==== SUPPLIED RECORDS ====
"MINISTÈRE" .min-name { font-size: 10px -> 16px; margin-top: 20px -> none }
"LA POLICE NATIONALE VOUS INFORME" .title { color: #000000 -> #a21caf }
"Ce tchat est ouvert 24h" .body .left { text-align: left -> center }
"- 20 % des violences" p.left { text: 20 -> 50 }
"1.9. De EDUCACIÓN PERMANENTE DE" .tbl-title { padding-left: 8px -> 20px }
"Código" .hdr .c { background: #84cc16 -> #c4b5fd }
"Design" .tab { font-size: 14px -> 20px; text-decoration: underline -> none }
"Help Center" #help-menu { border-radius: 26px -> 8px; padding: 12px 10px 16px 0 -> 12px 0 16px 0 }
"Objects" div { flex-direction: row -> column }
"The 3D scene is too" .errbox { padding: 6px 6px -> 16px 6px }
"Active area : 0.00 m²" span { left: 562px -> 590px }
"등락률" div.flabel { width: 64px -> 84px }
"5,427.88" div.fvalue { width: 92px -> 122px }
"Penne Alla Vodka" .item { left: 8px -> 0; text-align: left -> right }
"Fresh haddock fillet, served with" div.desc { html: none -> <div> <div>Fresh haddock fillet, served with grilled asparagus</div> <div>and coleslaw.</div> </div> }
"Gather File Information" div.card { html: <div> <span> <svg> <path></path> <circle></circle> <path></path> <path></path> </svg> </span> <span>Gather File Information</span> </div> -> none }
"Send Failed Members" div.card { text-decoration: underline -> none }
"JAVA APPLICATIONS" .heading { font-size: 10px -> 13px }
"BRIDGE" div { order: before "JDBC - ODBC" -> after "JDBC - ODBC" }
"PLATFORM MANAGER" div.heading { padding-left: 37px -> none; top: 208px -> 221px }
====
◆ **TASK BRIEF**
Exactly as written, reproduce the whole listing.

◆ **RESPONSE TO THE TASK**
"MINISTÈRE" .min-name { font-size: 10px -> 16px; margin-top: 20px -> none }
"LA POLICE NATIONALE VOUS INFORME" .title { color: #000000 -> #a21caf }
"Ce tchat est ouvert 24h" .body .left { text-align: left -> center }
"- 20 % des violences" p.left { text: 20 -> 50 }
"1.9. De EDUCACIÓN PERMANENTE DE" .tbl-title { padding-left: 8px -> 20px }
"Código" .hdr .c { background: #84cc16 -> #c4b5fd }
"Design" .tab { font-size: 14px -> 20px; text-decoration: underline -> none }
"Help Center" #help-menu { border-radius: 26px -> 8px; padding: 12px 10px 16px 0 -> 12px 0 16px 0 }
"Objects" div { flex-direction: row -> column }
"The 3D scene is too" .errbox { padding: 6px 6px -> 16px 6px }
"Active area : 0.00 m²" span { left: 562px -> 590px }
"등락률" div.flabel { width: 64px -> 84px }
"5,427.88" div.fvalue { width: 92px -> 122px }
"Penne Alla Vodka" .item { left: 8px -> 0; text-align: left -> right }
"Fresh haddock fillet, served with" div.desc { html: none -> <div> <div>Fresh haddock fillet, served with grilled asparagus</div> <div>and coleslaw.</div> </div> }
"Gather File Information" div.card { html: <div> <span> <svg> <path></path> <circle></circle> <path></path> <path></path> </svg> </span> <span>Gather File Information</span> </div> -> none }
"Send Failed Members" div.card { text-decoration: underline -> none }
"JAVA APPLICATIONS" .heading { font-size: 10px -> 13px }
"BRIDGE" div { order: before "JDBC - ODBC" -> after "JDBC - ODBC" }
"PLATFORM MANAGER" div.heading { padding-left: 37px -> none; top: 208px -> 221px }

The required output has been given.